___ Information provided ___

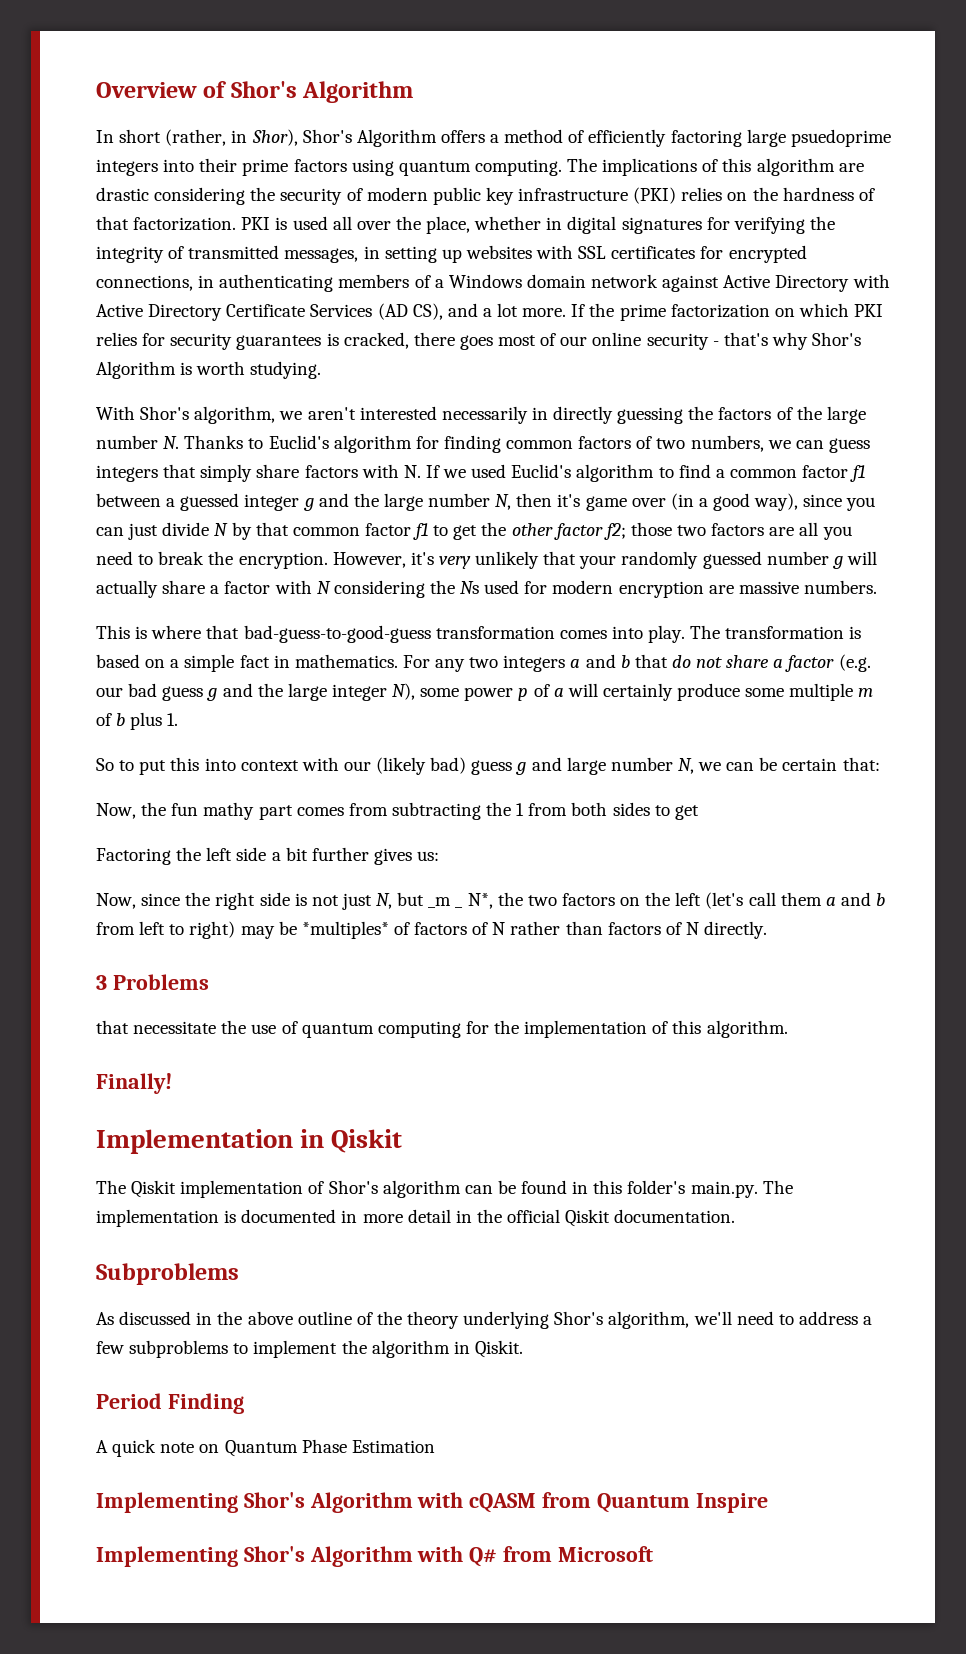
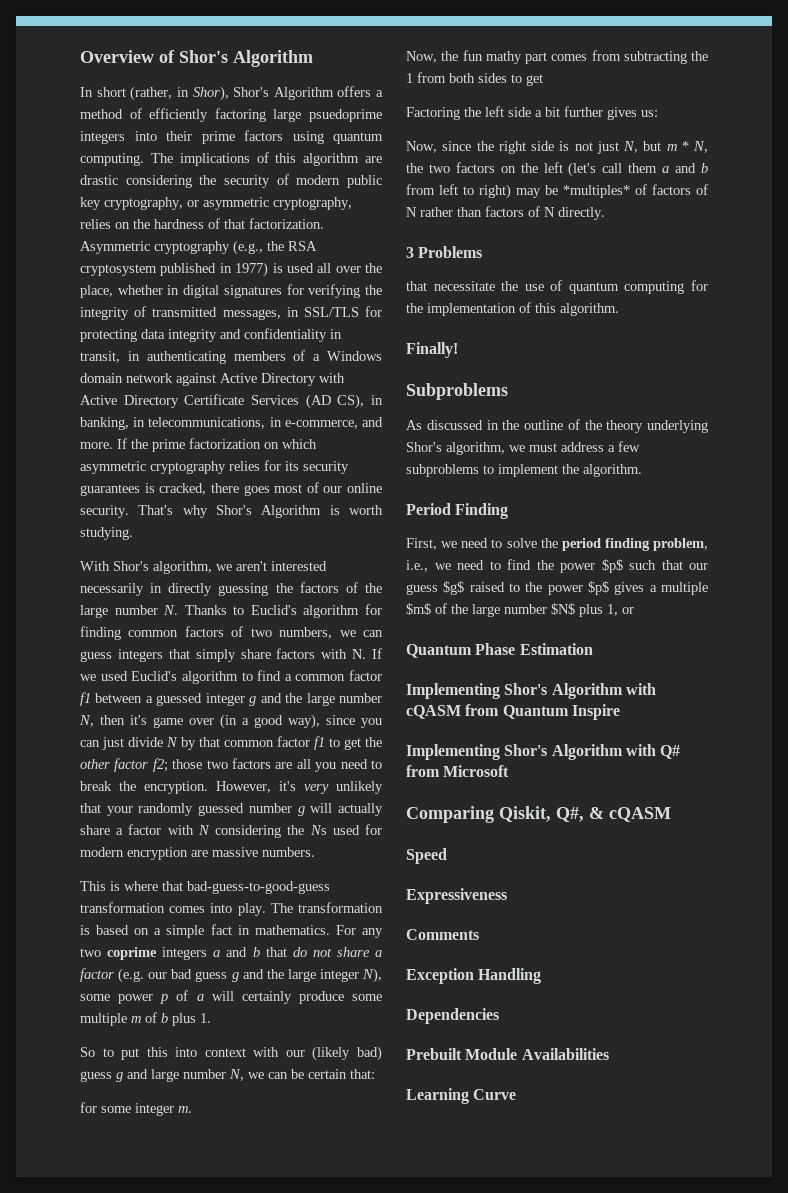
- The implications of this algorithm are drastic considering the security of modern public key infrastructure (PKI) relies on the hardness of that factorization.
+ The implications of this algorithm are drastic considering the security of modern public key cryptography, or asymmetric cryptography, relies on the hardness of that factorization.
- PKI is used all over the place, whether in digital signatures for verifying the integrity of transmitted messages, in setting up websites with SSL certificates for encrypted connections, in authenticating members of a Windows domain network against Active Directory with Active Directory Certificate Services (AD CS), and a lot more.
+ Asymmetric cryptography (e.g., the RSA cryptosystem published in 1977) is used all over the place, whether in digital signatures for verifying the integrity of transmitted messages, in SSL/TLS for protecting data integrity and confidentiality in transit, in authenticating members of a Windows domain network against Active Directory with Active Directory Certificate Services (AD CS), in banking, in telecommunications, in e-commerce, and more.
- If the prime factorization on which PKI relies for security guarantees is cracked, there goes most of our online security - that's why Shor's Algorithm is worth studying.
+ If the prime factorization on which asymmetric cryptography relies for its security guarantees is cracked, there goes most of our online security. That's why Shor's Algorithm is worth studying.
- For any two integers a and b that do not share a factor (e.g. our bad guess g and the large integer N), some power p of a will certainly produce some multiple m of b plus 1.
+ For any two coprime integers a and b that do not share a factor (e.g. our bad guess g and the large integer N), some power p of a will certainly produce some multiple m of b plus 1.
+ for some integer m.
- Now, since the right side is not just N, but _m _ N*, the two factors on the left (let's call them a and b from left to right) may be *multiples* of factors of N rather than factors of N directly.
+ Now, since the right side is not just N, but m * N, the two factors on the left (let's call them a and b from left to right) may be *multiples* of factors of N rather than factors of N directly.
- Implementation in Qiskit
- The Qiskit implementation of Shor's algorithm can be found in this folder's main.py. The implementation is documented in more detail in the official Qiskit documentation.
- As discussed in the above outline of the theory underlying Shor's algorithm, we'll need to address a few subproblems to implement the algorithm in Qiskit.
+ As discussed in the outline of the theory underlying Shor's algorithm, we must address a few subproblems to implement the algorithm.
- A quick note on Quantum Phase Estimation
+ First, we need to solve the period finding problem, i.e., we need to find the power $p$ such that our guess $g$ raised to the power $p$ gives a multiple $m$ of the large number $N$ plus 1, or
+ Quantum Phase Estimation
+ Comparing Qiskit, Q#, & cQASM
+ Speed
+ Expressiveness
+ Comments
+ Exception Handling
+ Dependencies
+ Prebuilt Module Availabilities
+ Learning Curve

___

§ **What needs to be done**
Across the data shown above, how many lines carry the string "them"? Reply with the figure by itself.

§ **Written response**
2